Todos casados uns com os outros, comiam tudo e não deixavam nada!
      E porque o povo pertencia à terra e a terra estava-lhe a ser tirada e substituída por uma azáfama que o estava a fazer “perder-a-cabeça”, é que o termo stress apareceu em Almada.
      Aparentemente, até parecia que no concelho tinha deixado de haver pobreza e miséria e que agora estava tudo bem, como se houvesse trabalho para todos, bens de primeira-necessidade para todos, sistema de saúde de qualidade para todos e sempre alguém pronto a tratar das coisas que estavam mal, tal e qual como levavam as massas a acreditar. Isso era aparência para turista. Para acalmar a população e para ela não pensar, nem sentir tanto, faziam-lhes comemorações e decorações de rua nas épocas festivas e distraiam-nas com actividades municipais, nas quais, dezenas e centenas de milhares de euros (ah, que desgraça aquele €uro!) eram queimados, por exemplo, com fogos de artifício, paradoxal e manipuladamente, perante o aprovamento do próprio povo!

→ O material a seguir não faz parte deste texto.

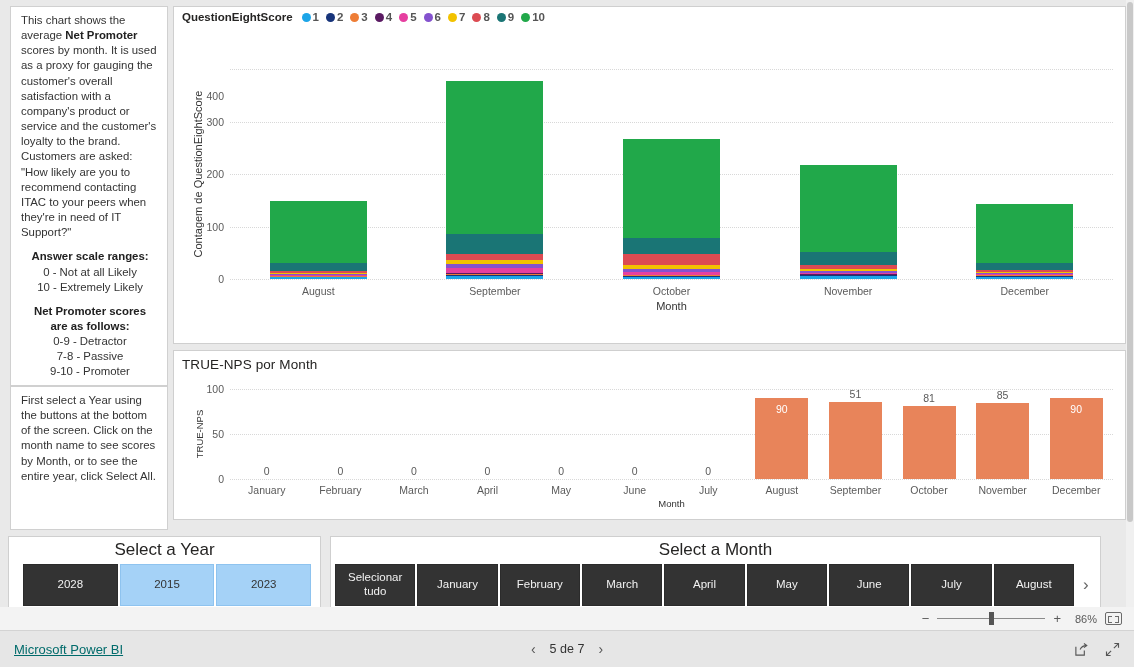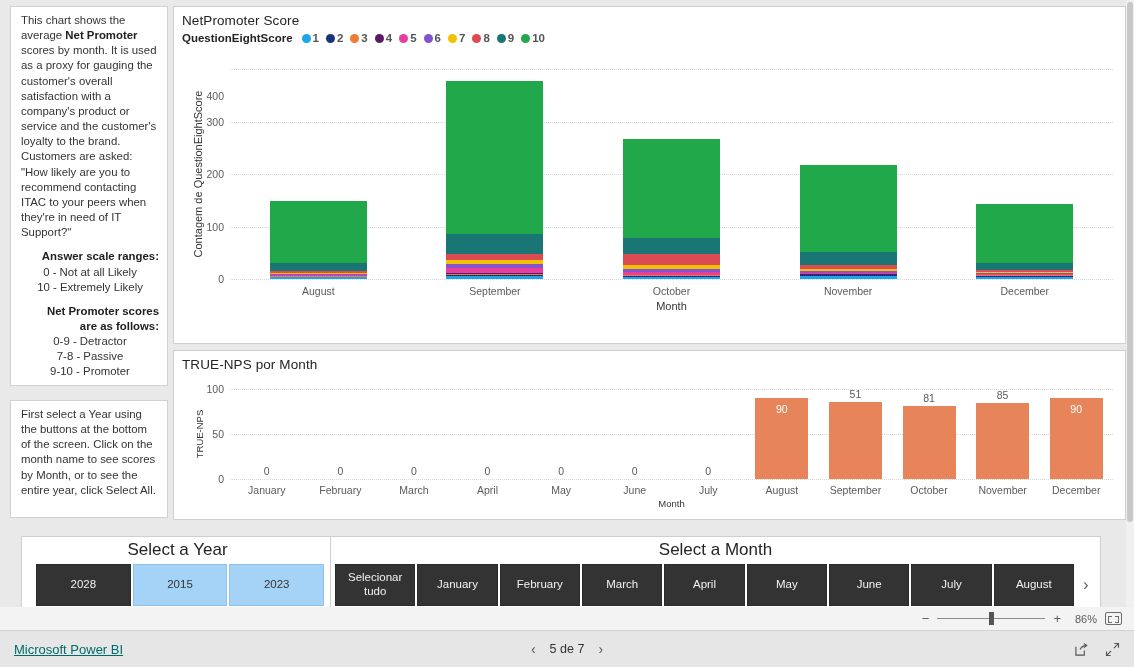"NetPromoter Score" div.visual-title { html: <div>NetPromoter Score</div> -> none }
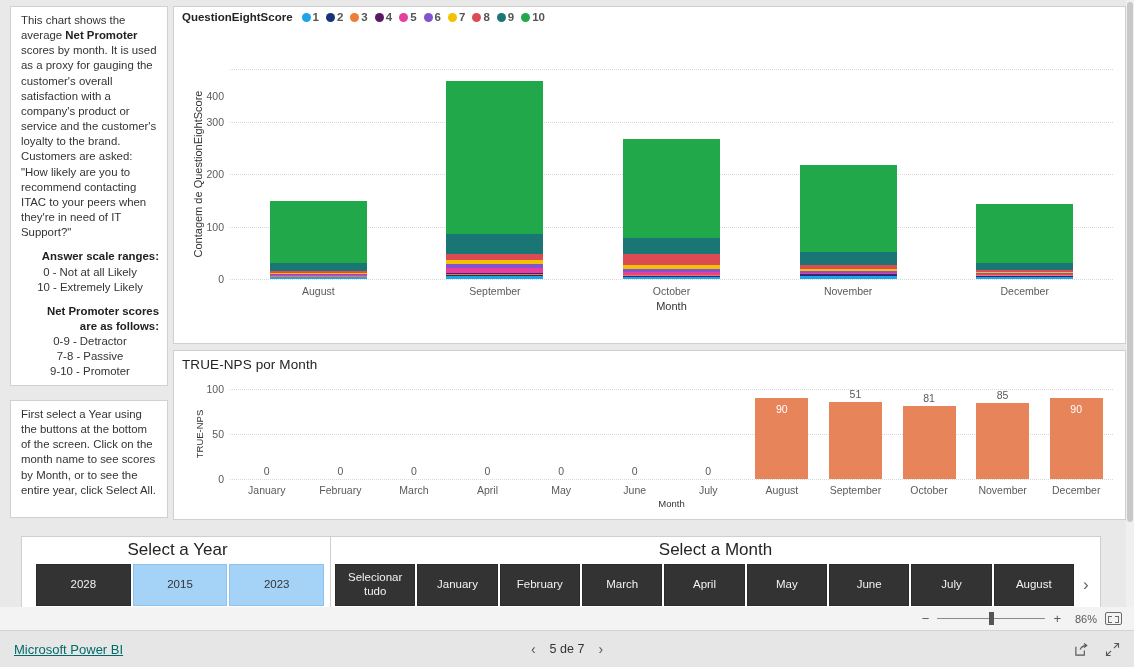"Answer scale ranges:" .tb-head { text-align: right -> center }
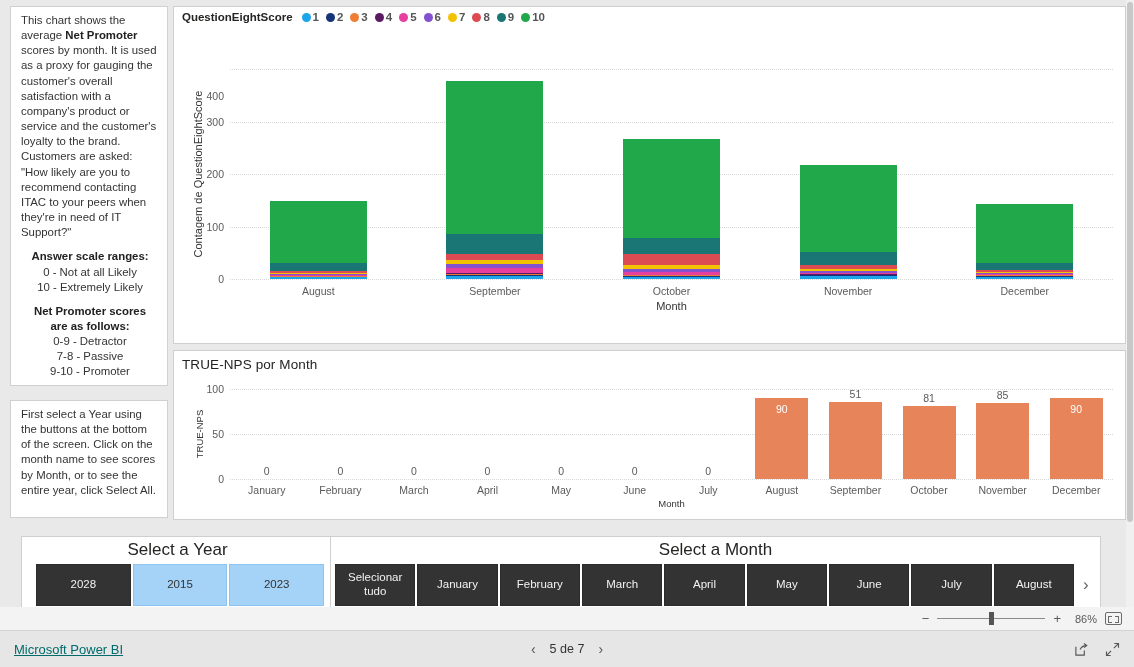"First select a Year using" #instr-box { height: 118px -> 144px; top: 400px -> 386px }
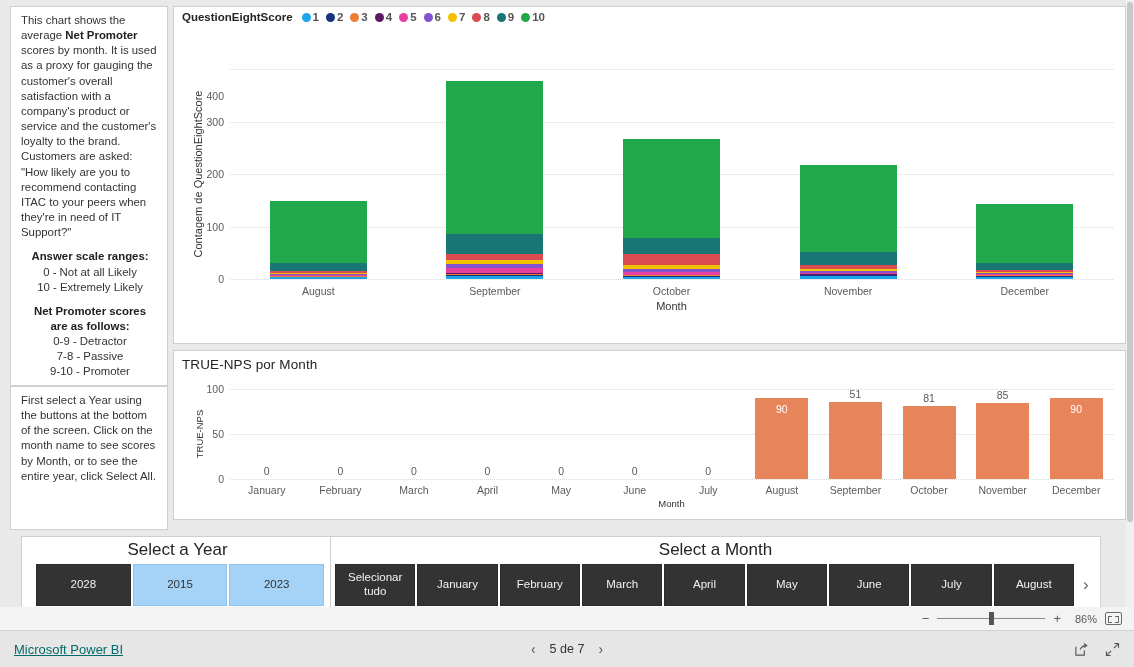"Select a Year" #year-slicer { left: 21px -> 8px }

Distraiam as pessoas com concursos e desportos televisivos; esperançavam-nas com o totoloto e o totobola, com os quais chupavam centenas de milhares e até milhões por semana à massa populacional, iludindo-a de que qualquer um que se fosse jogando durante toda a sua vida, algum dia, certamente, teria a sorte a bater-lhe á porta! “Ofereciam-lhes” o Big Brother na televisão, para o qual milhões de pessoas ligavam para votar, sendo as chamadas telefônicas cobradas na altura com a tarifa de 0,30€ e 0,45€ cada uma (faça-se a conta por baixo: 0,30€ x 2 milhões de telefonemas = 600.000€. Isto multiplicado por várias semanas de concurso e imagine-se o lucro que estes programas faziam chupando o dinheiro de um povo tão necessitado e carente)!
E com isto lá se ia espalhando distração com um sem número de actividades que, por um lado, elevavam a consciência de uns poucos que olhavam tudo isto como revelações do que realmente estava a acontecer e qual as verdadeiras intenções, manipulações e artimanhas dos Senhores do Mundo; mas que, por outro lado, adormeciam os restantes, que eram a maior parte da população. Fossem lá dizer isto aos adormecidos!? Todos, individualmente, achavam estar despertos para a vida e para a morte e bastante conscientes do que se passava dentro do funcionamento da sociedade... e por isto tudo ser uma grande mentira e uma enorme ilusão é que resolvi escrever o que escrevi.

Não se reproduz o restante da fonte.